# Diablo 3 on PS4 not due till 2014



## Ares (Nov 23, 2009)

*Diablo 3 on PlayStation 4 not due till 2014*

You won’t be picking up a copy of Diablo 3 for your shiny new consoles at launch this year.










The Diablo 3 console team has only just receuived its next-generation hardware development kits, Blizzard said in an interview with DiabloFans.

The developer confirmed that Diablo 3 won’t be a launch title for the PlayStation 4, but will come in 2014. 

Although it’s not stated explicitly, if Blizzard received both dev kits at the same time it follows that Diablo 3 won’t launch alongside the Xbox One, either; the dungeon crawler has not been confirmed for release on Microsoft’s new console, but speculation is pretty rife.

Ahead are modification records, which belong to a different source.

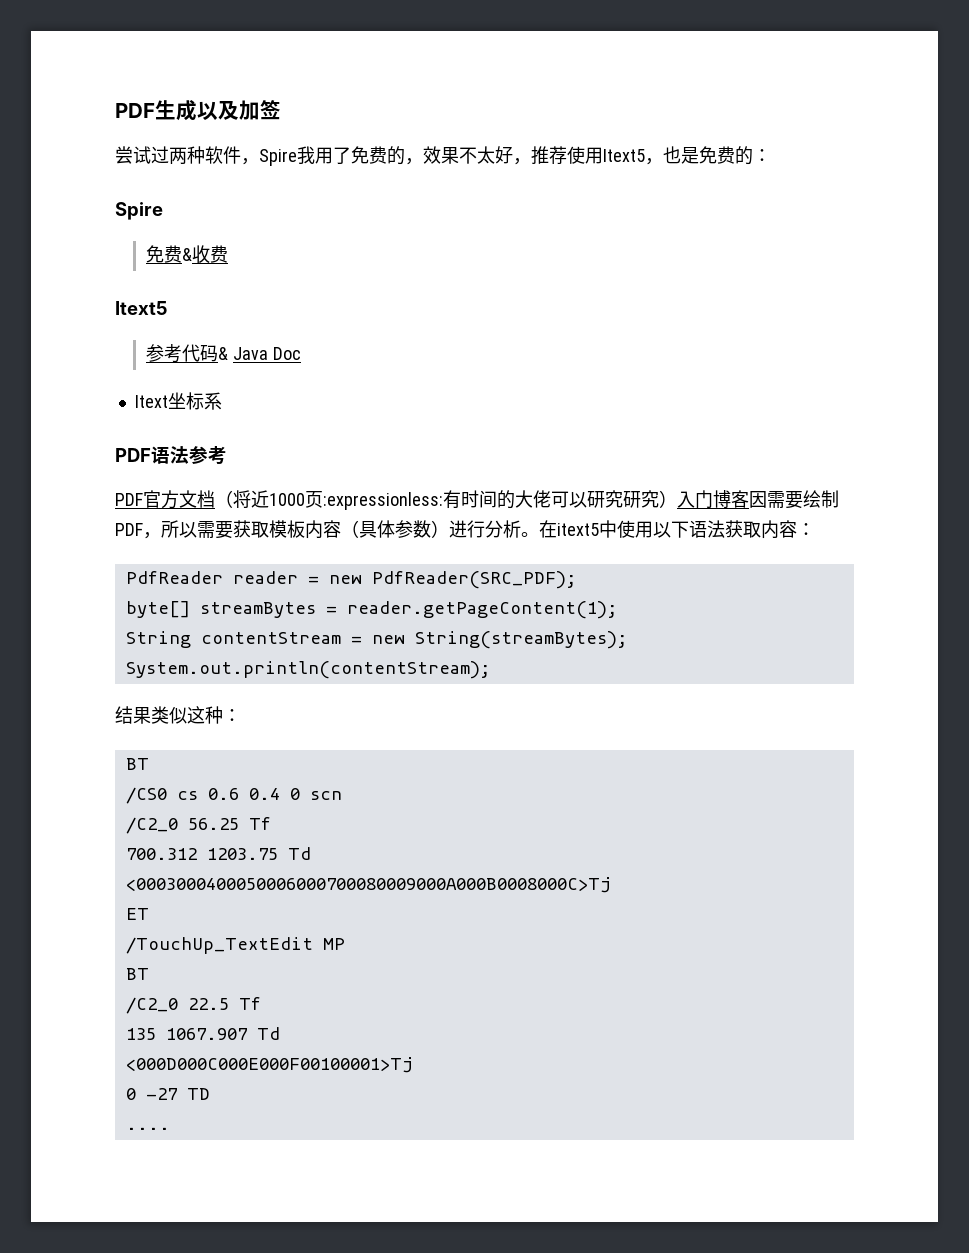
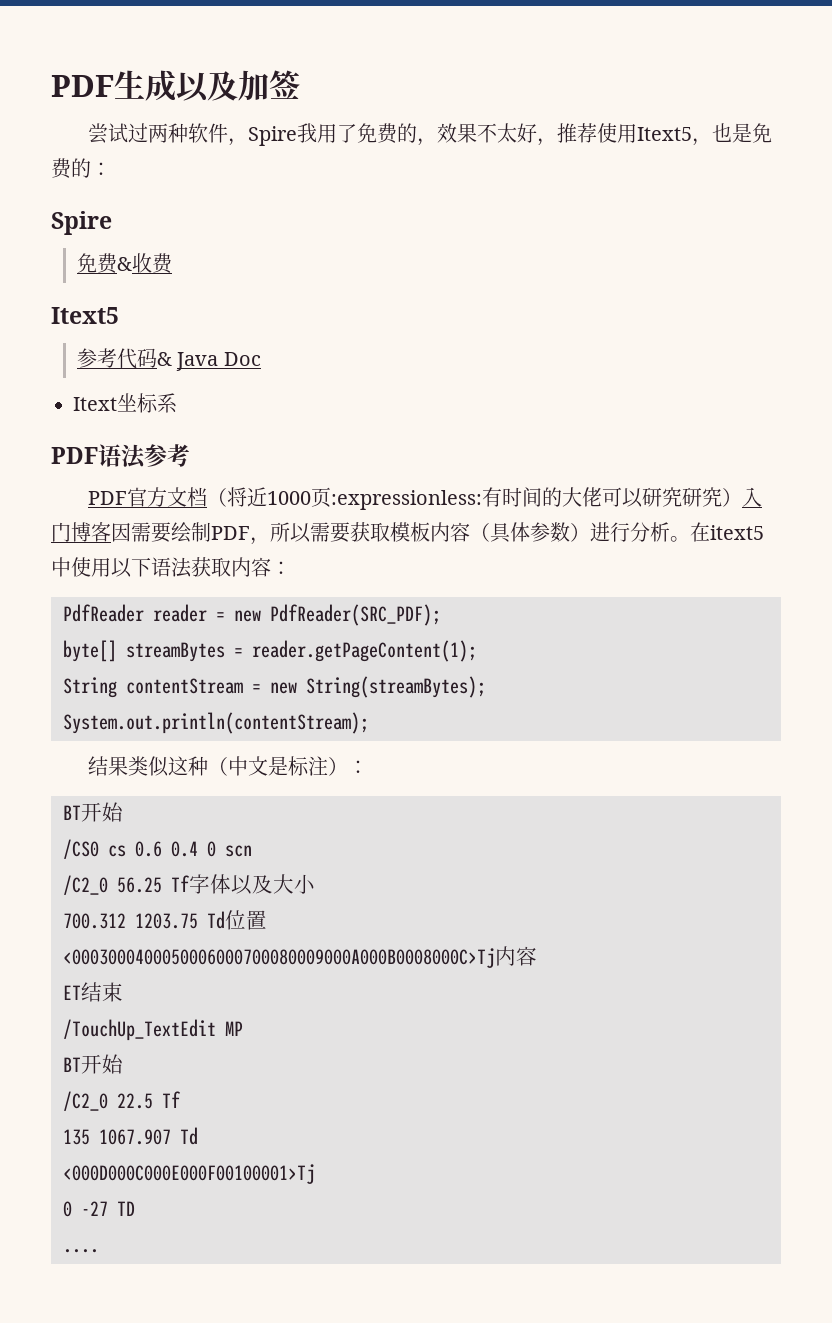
- 结果类似这种：
- BT
+ 结果类似这种（中文是标注）：
+ BT开始
- /C2_0 56.25 Tf
+ /C2_0 56.25 Tf字体以及大小
- 700.312 1203.75 Td
+ 700.312 1203.75 Td位置
- <0003000400050006000700080009000A000B0008000C>Tj
+ <0003000400050006000700080009000A000B0008000C>Tj内容
- ET
+ ET结束
  /TouchUp_TextEdit MP
- BT
+ BT开始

The team is apparently pretty keen on the Dual Shock 4, and hopes to use the trackpad and share button in interesting ways; Blizzard said it wants to use the unique features of all platforms, not just produce straight ports.

Diablo 3 launched on Mac and PC in May 2012, and arrives on PlayStation 3 and Xbox 360 in September. There are no plans for a portable release at present.

Source: VG24/7


----------



## Mike Edwards (Mar 10, 2011)

nooooooooooooooooo! I was hoping it would come out this year


----------